Maine holds hearing on Trump ballot challenge
Maine’s challenge process for Donald Trump reached a formal hearing on Dec. 15, 2023, when Secretary of State Shenna Bellows convened proceedings on petitions seeking to keep him off the state’s Republican presidential primary ballot. The hearing was part of an administrative review of whether Trump met Maine’s ballot-access requirements in light of objections grounded in Section 3 of the 14th Amendment. Bellows did not rule that day. According to later court filings, the Dec. 15 proceeding was the hearing date, and her decision came later, on Dec. 28.
The hearing put Trump’s eligibility into a state election process that had a fixed record, a deadline and a legal standard. That mattered because the question was no longer just a campaign argument or a political talking point. It was an official challenge that required evidence and legal briefing. The process also covered multiple challenges at once, turning the ballot fight into a single case file rather than a loose set of public complaints.
Trump’s side argued that he should remain on the ballot and that the challenge should not be used to bar him from seeking the Republican nomination. The challengers argued that his conduct surrounding the Jan. 6, 2021, attack on the Capitol made him ineligible under the Constitution. Those claims were the subject of the December hearing; they were not resolved by it.

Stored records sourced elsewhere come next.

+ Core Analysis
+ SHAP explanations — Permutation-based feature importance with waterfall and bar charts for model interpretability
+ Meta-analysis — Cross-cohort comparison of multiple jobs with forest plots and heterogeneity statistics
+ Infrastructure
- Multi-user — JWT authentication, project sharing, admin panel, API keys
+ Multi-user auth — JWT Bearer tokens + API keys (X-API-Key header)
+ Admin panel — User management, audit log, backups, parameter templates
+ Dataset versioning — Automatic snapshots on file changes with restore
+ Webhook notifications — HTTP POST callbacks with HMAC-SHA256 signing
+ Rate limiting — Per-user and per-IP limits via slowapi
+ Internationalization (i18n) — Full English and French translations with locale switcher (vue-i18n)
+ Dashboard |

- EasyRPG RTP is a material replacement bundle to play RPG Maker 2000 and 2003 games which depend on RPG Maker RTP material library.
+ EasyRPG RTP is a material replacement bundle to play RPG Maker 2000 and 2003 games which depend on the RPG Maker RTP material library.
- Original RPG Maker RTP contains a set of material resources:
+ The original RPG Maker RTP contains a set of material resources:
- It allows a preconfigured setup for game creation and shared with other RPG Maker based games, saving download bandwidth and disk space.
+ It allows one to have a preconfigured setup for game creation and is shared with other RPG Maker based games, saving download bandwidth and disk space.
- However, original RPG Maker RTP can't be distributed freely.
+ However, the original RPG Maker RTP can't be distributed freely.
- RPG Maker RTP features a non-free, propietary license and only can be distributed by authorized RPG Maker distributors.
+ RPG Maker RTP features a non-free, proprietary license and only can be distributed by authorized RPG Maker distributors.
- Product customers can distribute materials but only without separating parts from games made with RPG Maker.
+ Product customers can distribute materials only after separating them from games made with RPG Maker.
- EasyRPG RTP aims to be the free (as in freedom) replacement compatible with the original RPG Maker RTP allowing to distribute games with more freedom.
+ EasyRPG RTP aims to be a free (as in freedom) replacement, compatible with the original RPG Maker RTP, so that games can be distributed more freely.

Bellows later issued her decision on Dec. 28, 2023, finding Trump disqualified from Maine’s ballot and staying the ruling for appellate review. But on Dec. 15, the key fact was narrower: Maine had opened the hearing, not finished the case. That distinction matters. The hearing marked the start of the state’s formal review of a high-stakes constitutional challenge. The ruling came almost two weeks later.